Bundesliga

Keine Zukunft für van Burik

Berlin: Wegen der Beratertätigkeit des Vaters

Keine Zukunft für van Burik

Dick van Burik

Ein letzter Schluck im Training von Hertha BSC: Dick van Burik und der Bundesligist gehen getrennte Wege. imago

Beide Seiten seien an einer "einvernehmlichen Lösung" interessiert, hieß es in der Pressemitteilung. Über die genauen Bedingungen der Vertragsauflösung konnte allerdings noch keine Einigung erzielt werden. Bis zur endgültigen Vertragsauflösung soll der ehemalige Abwehrchef nicht mehr am Training der Berliner teilnehmen. Dies ist das Ergebnis eines Krisengesprächs, das der Niederländer und die Vereinsführung am Donnerstagnachmittag führten.

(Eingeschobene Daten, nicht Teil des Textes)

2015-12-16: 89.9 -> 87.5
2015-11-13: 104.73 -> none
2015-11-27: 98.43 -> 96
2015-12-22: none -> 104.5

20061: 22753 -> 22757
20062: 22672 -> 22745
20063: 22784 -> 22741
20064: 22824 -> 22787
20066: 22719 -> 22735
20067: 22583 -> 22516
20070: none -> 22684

Dick van Burik, der im Sommer 1997 zur Hertha kam, geriet zuletzt in die Kritik, weil sein Vater Karel van Burik als Berater arbeitet und unter anderem die beiden Boateng-Brüder Kevin-Prince und Jerome zu seinen Kunden zählt. Im Rahmen seiner Tätigkeit soll er Jerome einen Wechsel zum Ligakonkurrenten Hamburger SV nahe gelegt haben. Dick van Burik soll dabei als "verlängerter Arm" seines Vaters aufgetreten sein, lautete der Vorwurf.

"Die Vorwürfe sind lächerlich. Man sollte die Entscheidung meines Bruders, seinen Vertrag bei Hertha nicht zu verlängern, akzeptieren", hatte Kevin-Prince Boateng zuvor erklärt.

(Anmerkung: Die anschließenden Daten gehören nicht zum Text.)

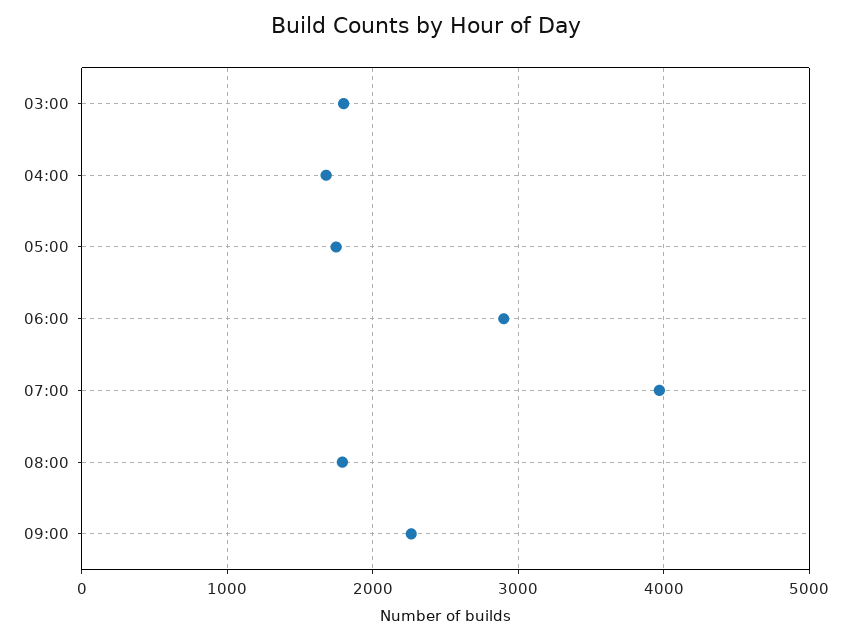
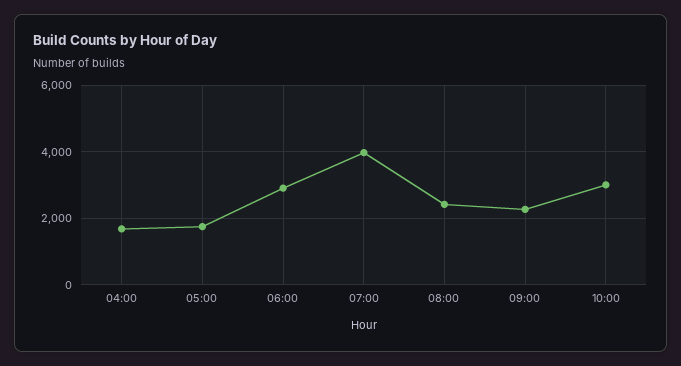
03:00: 1800 -> none
08:00: 1800 -> 2400
10:00: none -> 3000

In der Pressemitteilung wurden die Hintergründe der Trennung bestätigt. Allerdings sei auch die Einschätzung des neuen BSC-Coaches Lucien Favre über die sportliche Perspektive van Buriks mit in die Entscheidung eingegangen. "Für mich ist vor allem wichtig, dass es keine Unruhe gibt und das Training nicht gestört wird", meinte der Schweizer.

Dick van Burik kam in zehn Jahren bei Hertha BSC auf 245 Bundesligaspiele, in denen ihm sieben Tore gelangen. Van Burik war zwischenzeitlich auch Kapitän der Hauptstadt-Elf.